Web document revisions:
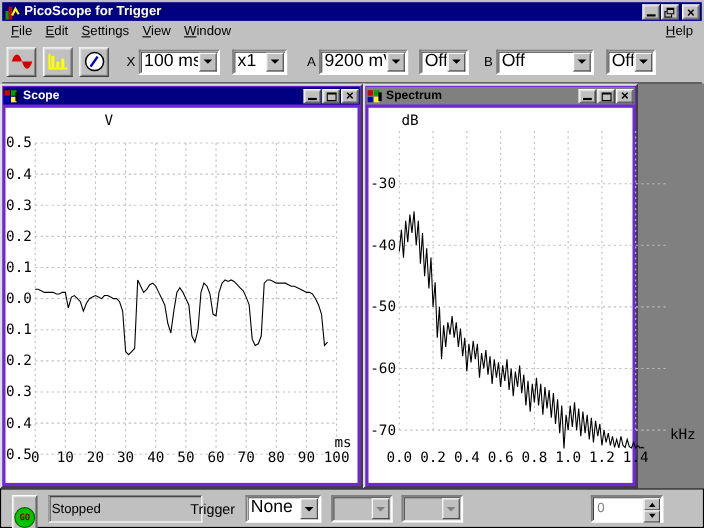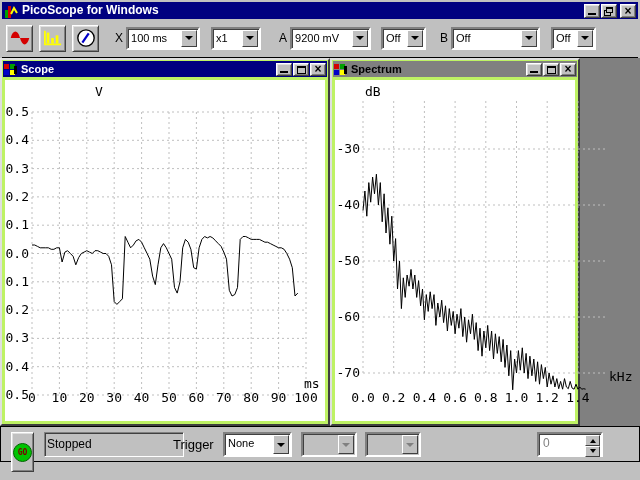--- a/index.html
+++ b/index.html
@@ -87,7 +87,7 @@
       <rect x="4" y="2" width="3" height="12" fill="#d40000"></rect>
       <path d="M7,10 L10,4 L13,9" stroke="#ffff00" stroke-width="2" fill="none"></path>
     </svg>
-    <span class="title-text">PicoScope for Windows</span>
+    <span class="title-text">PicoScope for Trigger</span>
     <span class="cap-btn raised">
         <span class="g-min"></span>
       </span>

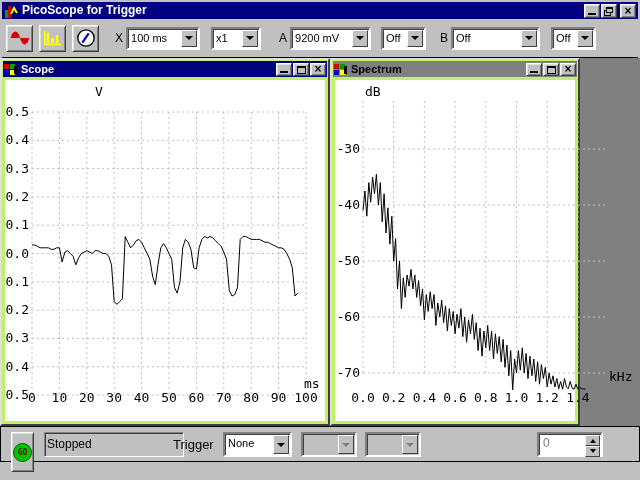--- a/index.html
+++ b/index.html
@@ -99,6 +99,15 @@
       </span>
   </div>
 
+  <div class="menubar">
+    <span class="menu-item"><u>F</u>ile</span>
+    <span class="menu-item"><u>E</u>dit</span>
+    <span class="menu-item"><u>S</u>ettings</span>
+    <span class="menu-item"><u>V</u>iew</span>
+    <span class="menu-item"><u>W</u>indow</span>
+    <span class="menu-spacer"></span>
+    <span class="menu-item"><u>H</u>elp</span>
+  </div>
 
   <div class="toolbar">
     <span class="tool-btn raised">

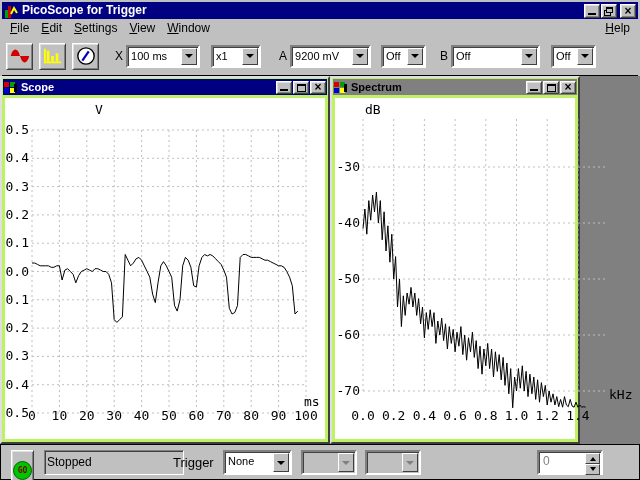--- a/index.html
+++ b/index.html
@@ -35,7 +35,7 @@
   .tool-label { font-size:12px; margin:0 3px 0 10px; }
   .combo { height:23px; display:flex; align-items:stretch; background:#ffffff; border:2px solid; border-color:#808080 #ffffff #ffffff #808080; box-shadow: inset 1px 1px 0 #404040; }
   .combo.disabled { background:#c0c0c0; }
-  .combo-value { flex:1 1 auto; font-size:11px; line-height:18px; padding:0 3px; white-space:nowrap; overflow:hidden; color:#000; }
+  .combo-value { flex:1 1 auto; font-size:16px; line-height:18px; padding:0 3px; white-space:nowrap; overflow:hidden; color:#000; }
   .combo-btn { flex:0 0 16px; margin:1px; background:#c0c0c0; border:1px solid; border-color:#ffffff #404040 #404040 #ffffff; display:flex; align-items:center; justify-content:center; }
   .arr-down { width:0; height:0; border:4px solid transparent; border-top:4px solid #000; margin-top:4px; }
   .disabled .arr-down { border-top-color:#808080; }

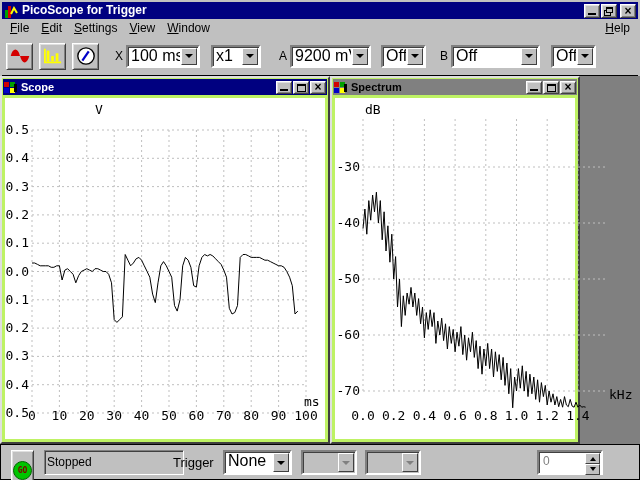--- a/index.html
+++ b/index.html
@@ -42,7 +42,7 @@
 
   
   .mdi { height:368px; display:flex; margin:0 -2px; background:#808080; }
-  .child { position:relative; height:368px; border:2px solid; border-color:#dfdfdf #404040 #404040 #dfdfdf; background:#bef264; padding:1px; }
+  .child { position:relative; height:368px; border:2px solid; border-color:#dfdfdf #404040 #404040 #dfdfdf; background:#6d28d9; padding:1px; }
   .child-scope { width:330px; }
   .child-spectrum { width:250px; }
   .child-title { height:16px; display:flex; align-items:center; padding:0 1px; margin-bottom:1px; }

_TASK OBJECTIVE_. Report each line of the data in which "overflow" occurs.

_RESULT_.
-  .combo-value { flex:1 1 auto; font-size:11px; line-height:18px; padding:0 3px; white-space:nowrap; overflow:hidden; color:#000; }
+  .combo-value { flex:1 1 auto; font-size:16px; line-height:18px; padding:0 3px; white-space:nowrap; overflow:hidden; color:#000; }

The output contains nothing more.